*What is needed:*
Scan the entries line by line and return those with "flex".

*** Given records Section Begins ***

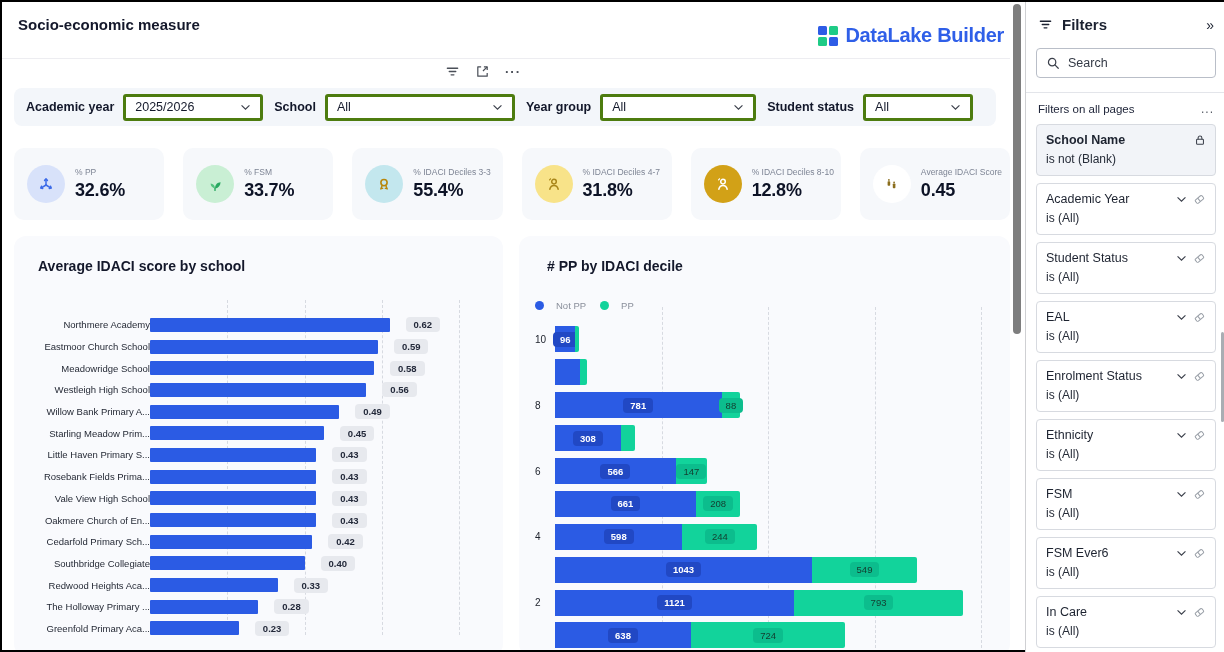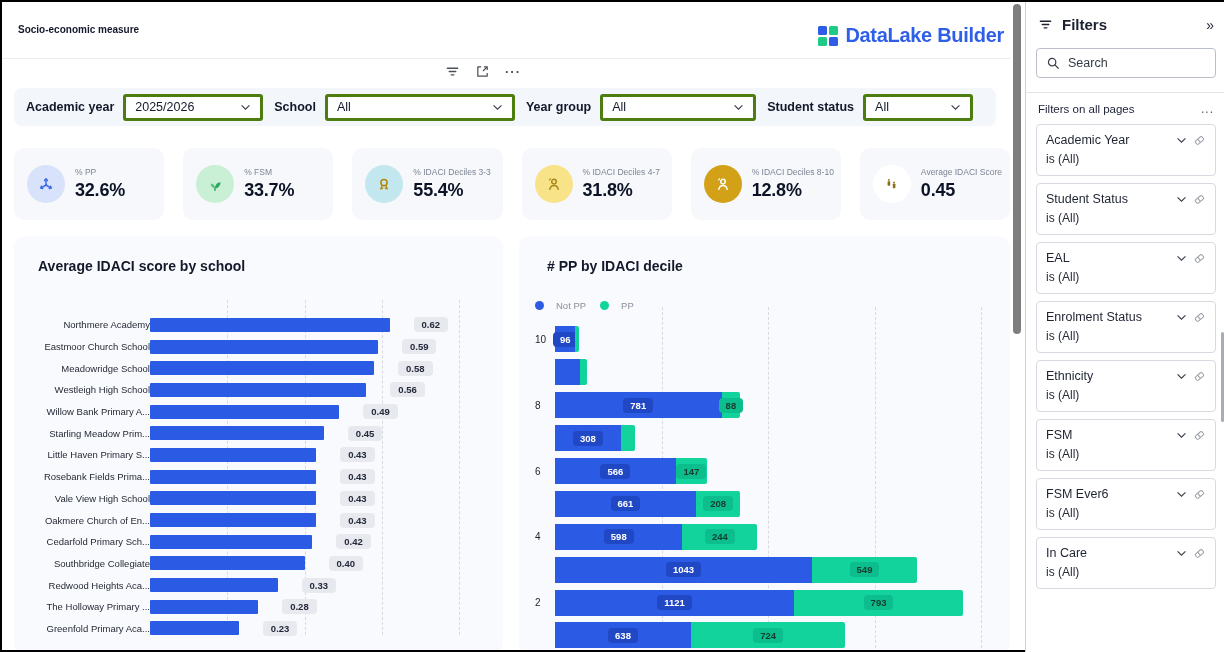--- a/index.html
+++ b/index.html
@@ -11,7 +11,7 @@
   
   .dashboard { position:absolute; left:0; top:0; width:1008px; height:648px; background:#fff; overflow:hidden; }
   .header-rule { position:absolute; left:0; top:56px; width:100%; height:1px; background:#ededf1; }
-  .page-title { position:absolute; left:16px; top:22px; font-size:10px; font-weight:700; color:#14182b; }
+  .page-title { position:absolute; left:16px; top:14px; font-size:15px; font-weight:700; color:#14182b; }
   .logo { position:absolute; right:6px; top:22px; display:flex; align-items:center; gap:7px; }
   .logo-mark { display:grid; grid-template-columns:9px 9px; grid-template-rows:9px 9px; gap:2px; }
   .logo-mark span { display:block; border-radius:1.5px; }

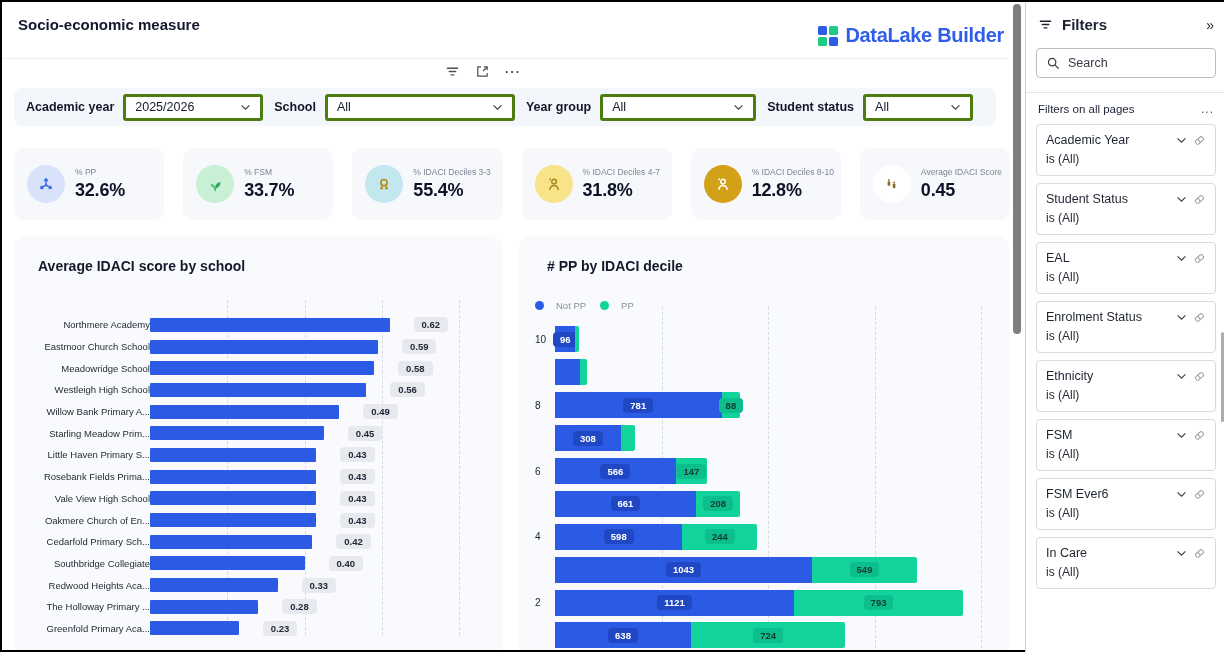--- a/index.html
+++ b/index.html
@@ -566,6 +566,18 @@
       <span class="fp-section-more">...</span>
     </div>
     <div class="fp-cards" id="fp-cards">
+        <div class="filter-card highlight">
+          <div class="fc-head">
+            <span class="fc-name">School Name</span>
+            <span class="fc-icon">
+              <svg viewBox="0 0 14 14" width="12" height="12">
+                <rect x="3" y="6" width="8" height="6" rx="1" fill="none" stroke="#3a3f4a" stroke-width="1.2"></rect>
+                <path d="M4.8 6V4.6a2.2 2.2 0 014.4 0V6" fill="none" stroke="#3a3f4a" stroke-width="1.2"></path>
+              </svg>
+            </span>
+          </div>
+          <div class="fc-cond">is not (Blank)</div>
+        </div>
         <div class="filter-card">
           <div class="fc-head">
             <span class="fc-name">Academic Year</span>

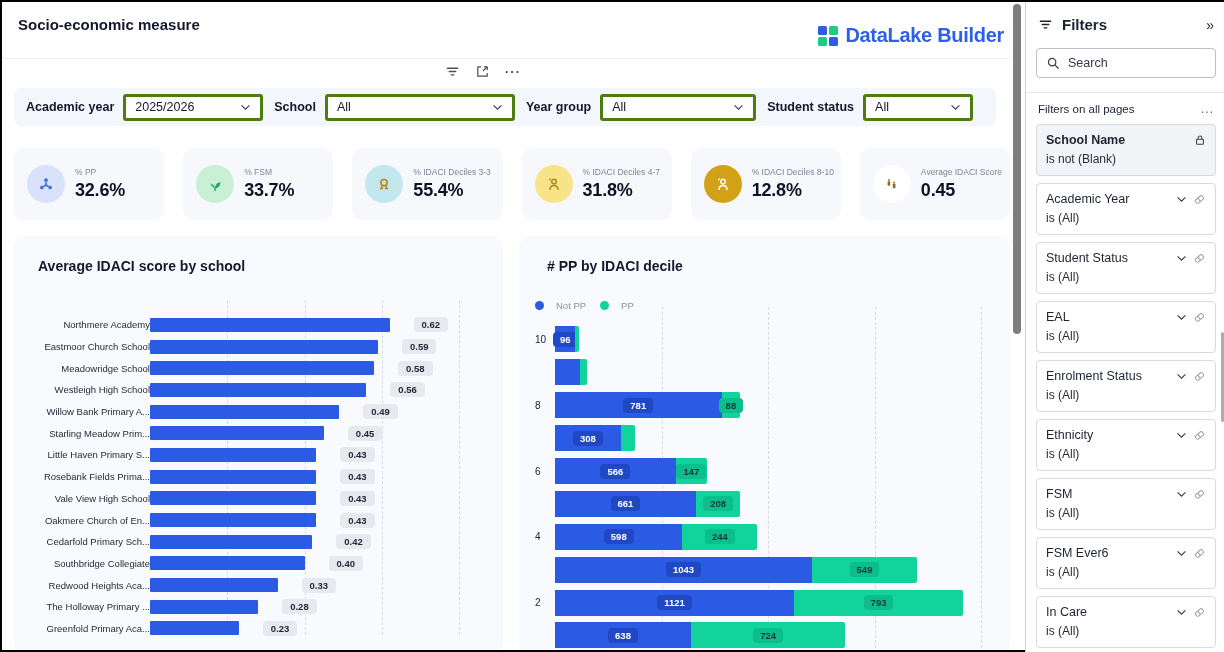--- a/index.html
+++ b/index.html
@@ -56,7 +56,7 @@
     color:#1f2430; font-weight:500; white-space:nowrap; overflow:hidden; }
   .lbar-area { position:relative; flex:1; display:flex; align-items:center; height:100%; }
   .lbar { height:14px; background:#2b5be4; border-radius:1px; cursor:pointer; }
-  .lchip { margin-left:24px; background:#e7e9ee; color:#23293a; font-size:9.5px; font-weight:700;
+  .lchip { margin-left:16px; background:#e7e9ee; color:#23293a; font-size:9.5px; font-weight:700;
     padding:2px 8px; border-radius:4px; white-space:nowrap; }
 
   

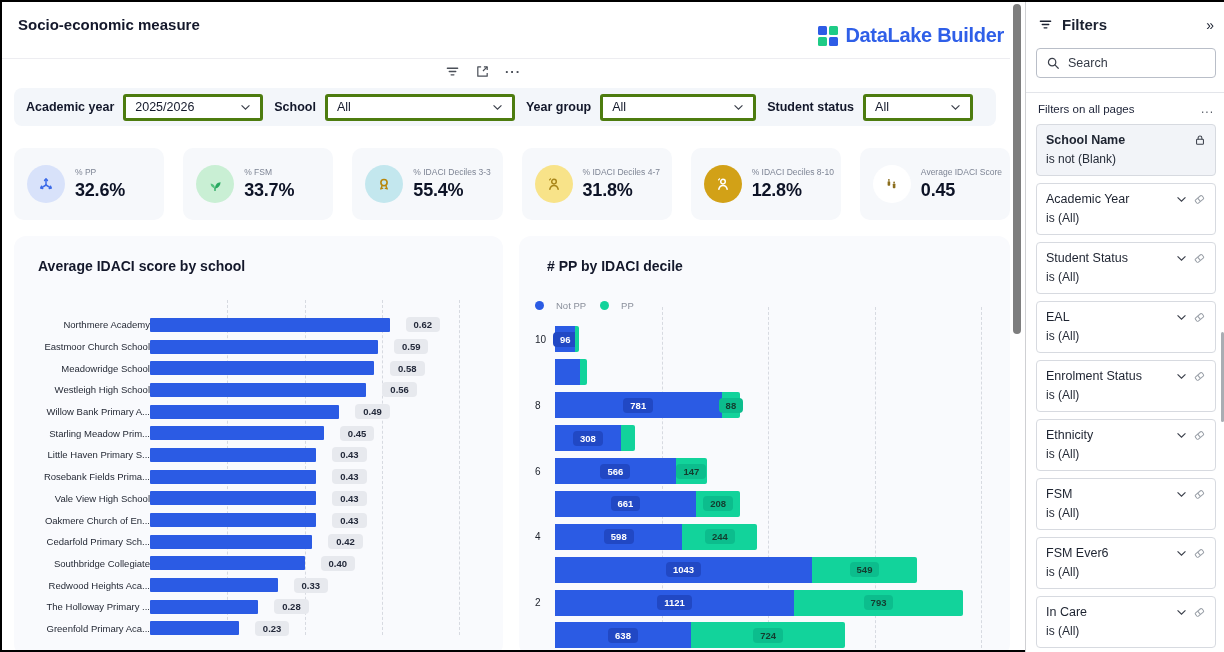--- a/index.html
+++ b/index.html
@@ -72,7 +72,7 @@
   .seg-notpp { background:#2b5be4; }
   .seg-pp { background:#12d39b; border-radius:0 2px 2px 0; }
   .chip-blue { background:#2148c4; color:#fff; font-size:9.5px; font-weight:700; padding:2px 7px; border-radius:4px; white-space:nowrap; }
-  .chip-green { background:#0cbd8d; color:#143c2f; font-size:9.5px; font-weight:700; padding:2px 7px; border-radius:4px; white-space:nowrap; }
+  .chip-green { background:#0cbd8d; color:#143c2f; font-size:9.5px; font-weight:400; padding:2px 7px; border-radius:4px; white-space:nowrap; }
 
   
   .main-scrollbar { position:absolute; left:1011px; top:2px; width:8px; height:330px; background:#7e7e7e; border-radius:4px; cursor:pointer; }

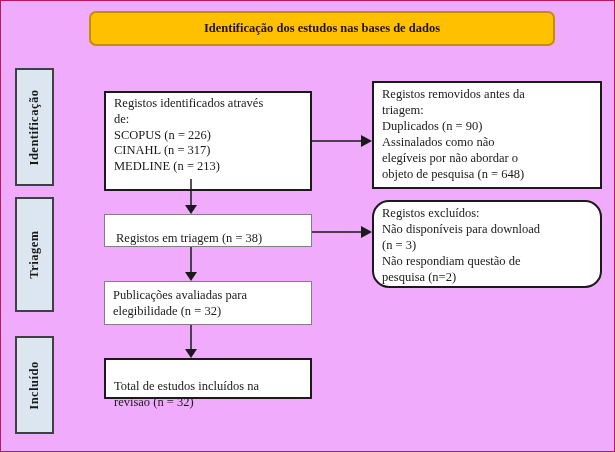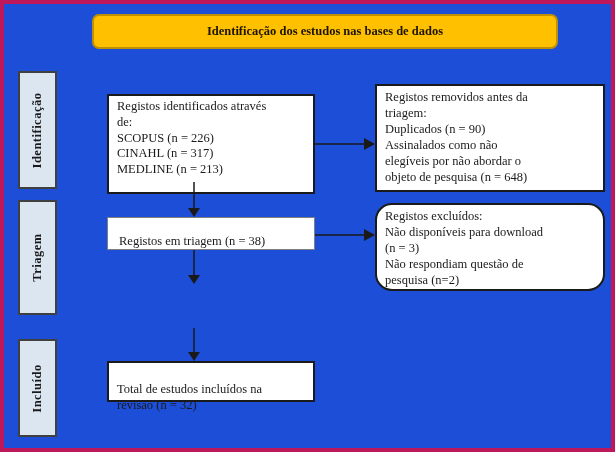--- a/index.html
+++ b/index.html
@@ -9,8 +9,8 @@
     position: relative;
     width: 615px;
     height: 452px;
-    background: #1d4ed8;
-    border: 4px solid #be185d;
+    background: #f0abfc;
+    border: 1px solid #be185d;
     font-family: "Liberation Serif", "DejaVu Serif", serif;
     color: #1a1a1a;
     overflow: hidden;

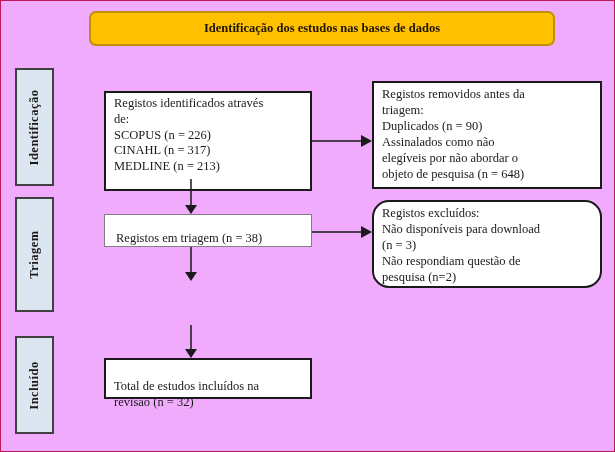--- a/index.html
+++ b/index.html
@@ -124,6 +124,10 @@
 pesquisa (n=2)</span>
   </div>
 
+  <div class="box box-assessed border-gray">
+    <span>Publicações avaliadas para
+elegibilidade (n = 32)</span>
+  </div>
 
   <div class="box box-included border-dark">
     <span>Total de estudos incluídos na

*** Given records Section Ends ***

*Completed task:*
   .logo { position:absolute; right:6px; top:22px; display:flex; align-items:center; gap:7px; }
   .lbar-area { position:relative; flex:1; display:flex; align-items:center; height:100%; }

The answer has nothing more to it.